If you haven’t read my previous blog, “What is a Visionary?”, it’s a vital read before reading this one. With your accountability chart complete (click here to download the accountability chart), you will clearly see illustrated the need for an Integrator. This is the major function that all major functions report to. The intent of this blog is to clarify the function and the value of the Integrator role in your organization, as every organization must have an Integrator (a.k.a.
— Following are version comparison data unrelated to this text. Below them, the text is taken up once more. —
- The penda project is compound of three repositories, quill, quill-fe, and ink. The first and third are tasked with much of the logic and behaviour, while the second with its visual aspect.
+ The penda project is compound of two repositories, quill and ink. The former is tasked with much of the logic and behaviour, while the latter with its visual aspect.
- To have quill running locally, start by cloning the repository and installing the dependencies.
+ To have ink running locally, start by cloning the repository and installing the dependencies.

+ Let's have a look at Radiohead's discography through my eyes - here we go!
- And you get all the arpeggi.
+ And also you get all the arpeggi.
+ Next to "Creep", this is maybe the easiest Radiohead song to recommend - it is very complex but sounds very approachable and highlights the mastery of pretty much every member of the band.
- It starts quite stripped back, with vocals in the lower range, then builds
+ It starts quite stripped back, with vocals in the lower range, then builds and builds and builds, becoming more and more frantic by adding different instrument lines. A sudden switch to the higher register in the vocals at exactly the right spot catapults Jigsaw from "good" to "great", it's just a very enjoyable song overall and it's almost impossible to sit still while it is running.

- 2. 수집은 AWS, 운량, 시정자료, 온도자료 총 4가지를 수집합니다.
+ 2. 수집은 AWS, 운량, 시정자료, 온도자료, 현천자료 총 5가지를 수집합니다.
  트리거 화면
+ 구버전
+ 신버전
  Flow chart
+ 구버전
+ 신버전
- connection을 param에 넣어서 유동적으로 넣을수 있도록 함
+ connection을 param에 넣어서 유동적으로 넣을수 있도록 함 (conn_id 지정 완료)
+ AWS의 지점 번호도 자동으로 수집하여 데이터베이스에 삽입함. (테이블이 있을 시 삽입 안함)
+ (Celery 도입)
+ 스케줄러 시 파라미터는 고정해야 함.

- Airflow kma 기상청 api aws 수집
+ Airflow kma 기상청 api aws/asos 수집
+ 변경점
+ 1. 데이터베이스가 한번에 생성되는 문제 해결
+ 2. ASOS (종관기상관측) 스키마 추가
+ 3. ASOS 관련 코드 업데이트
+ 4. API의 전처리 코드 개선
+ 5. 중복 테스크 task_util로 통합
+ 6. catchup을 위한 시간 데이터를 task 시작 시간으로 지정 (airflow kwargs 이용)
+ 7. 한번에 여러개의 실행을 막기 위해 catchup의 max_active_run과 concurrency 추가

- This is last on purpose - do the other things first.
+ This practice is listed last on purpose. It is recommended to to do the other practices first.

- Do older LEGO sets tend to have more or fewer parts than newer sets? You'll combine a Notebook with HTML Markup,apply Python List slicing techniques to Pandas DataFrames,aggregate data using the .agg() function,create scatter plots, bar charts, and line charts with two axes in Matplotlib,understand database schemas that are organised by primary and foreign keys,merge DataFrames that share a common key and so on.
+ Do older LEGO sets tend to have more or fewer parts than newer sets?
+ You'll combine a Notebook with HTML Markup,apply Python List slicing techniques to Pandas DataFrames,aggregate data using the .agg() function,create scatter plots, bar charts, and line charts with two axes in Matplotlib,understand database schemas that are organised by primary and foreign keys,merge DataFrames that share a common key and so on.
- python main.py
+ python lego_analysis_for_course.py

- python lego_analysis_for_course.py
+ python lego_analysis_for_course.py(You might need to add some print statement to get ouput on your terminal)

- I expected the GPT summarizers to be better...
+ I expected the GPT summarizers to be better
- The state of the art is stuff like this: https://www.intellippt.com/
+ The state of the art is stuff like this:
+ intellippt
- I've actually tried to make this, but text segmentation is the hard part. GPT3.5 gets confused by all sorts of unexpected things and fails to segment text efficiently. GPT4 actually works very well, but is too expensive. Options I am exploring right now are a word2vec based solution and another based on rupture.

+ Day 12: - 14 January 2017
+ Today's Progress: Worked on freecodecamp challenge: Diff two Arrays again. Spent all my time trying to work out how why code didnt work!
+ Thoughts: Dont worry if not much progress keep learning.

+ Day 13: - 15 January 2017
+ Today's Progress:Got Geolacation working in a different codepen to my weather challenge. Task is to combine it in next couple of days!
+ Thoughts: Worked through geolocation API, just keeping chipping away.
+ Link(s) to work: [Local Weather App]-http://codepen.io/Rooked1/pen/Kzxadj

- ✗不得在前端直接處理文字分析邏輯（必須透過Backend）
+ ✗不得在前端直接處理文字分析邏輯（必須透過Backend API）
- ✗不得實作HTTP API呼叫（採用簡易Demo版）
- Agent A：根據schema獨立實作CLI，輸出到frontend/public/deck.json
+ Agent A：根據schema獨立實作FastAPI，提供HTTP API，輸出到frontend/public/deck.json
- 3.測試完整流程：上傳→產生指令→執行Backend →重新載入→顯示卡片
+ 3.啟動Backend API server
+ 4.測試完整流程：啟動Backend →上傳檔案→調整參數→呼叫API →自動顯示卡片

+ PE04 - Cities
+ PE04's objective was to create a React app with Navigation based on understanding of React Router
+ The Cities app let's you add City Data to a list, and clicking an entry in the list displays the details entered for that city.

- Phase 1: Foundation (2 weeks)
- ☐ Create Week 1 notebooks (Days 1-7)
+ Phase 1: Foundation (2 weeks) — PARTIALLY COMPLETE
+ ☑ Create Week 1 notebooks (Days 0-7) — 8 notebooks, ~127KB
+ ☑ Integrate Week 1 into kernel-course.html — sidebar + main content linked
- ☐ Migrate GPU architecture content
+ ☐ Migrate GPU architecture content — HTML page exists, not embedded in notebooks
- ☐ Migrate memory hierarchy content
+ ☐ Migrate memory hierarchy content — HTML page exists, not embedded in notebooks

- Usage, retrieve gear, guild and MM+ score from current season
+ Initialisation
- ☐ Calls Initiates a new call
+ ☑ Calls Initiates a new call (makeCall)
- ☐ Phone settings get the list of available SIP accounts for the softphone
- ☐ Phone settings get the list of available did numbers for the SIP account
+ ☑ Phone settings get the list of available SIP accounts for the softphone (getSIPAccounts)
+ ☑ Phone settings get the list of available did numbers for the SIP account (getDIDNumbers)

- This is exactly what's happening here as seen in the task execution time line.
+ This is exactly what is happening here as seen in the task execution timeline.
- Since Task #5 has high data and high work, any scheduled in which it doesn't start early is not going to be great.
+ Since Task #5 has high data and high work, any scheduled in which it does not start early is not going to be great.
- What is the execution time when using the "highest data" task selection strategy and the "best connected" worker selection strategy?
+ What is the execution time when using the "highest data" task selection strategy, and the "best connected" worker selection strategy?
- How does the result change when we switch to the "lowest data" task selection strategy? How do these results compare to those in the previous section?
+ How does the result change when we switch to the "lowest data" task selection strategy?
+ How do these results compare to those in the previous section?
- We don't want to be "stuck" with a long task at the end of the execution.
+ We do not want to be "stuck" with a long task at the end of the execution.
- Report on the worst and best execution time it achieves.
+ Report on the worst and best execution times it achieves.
President, COO, General Manager, Chief of Staff). An Integrator is the person who is the tie-breaker for the leadership team, is the glue for the organization, holds everything together, beats the drum (provides cadence), is accountable for the P&L results, executes the business plan, holds the Leadership Team accountable, and is the steady force in the organization. The Integrator also creates organizational clarity, communication, and consistency; typically (but not always) operates more on logic; drives results; forces resolution, focus, team unity, prioritization and follow-through; is the filter for all of the Visionary’s ideas; harmoniously integrates the Leadership Team; and helps to remove obstacles and barriers. If you are a Visionary forced to play the Integrator role because you’re stuck with nobody to free you up, the first step is to find someone in your organization, and if the right person isn’t in your organization, you must look outside your organization. In the meantime, you or someone must play the Integrator role on a temporary basis to the best of your ability until you fill the role with the right person in the right seat. If you are a partnership, co-running your business, typically one of you is an Integrator and the other is a Visionary, and co- running the business is causing confusion and complexity. If you will divide and conquer, you will create clarity, execute better, and get to your vision faster. If you are an Integrator who is confused about your role, use these two blogs (Part I and Part II) to clarify your (and your Visionary’s) role. Occasionally you are the rare combination of Visionary and Integrator. While this is rare, it does exist. If so, then simply collapse the two roles into one and illustrate it in your accountability chart as the Integrator role and go forward. By the way, there is a shortage of Integrators in the world for small businesses ($2–50 M) and plenty of Visionaries. Calling all Integrators! You have a place in the world.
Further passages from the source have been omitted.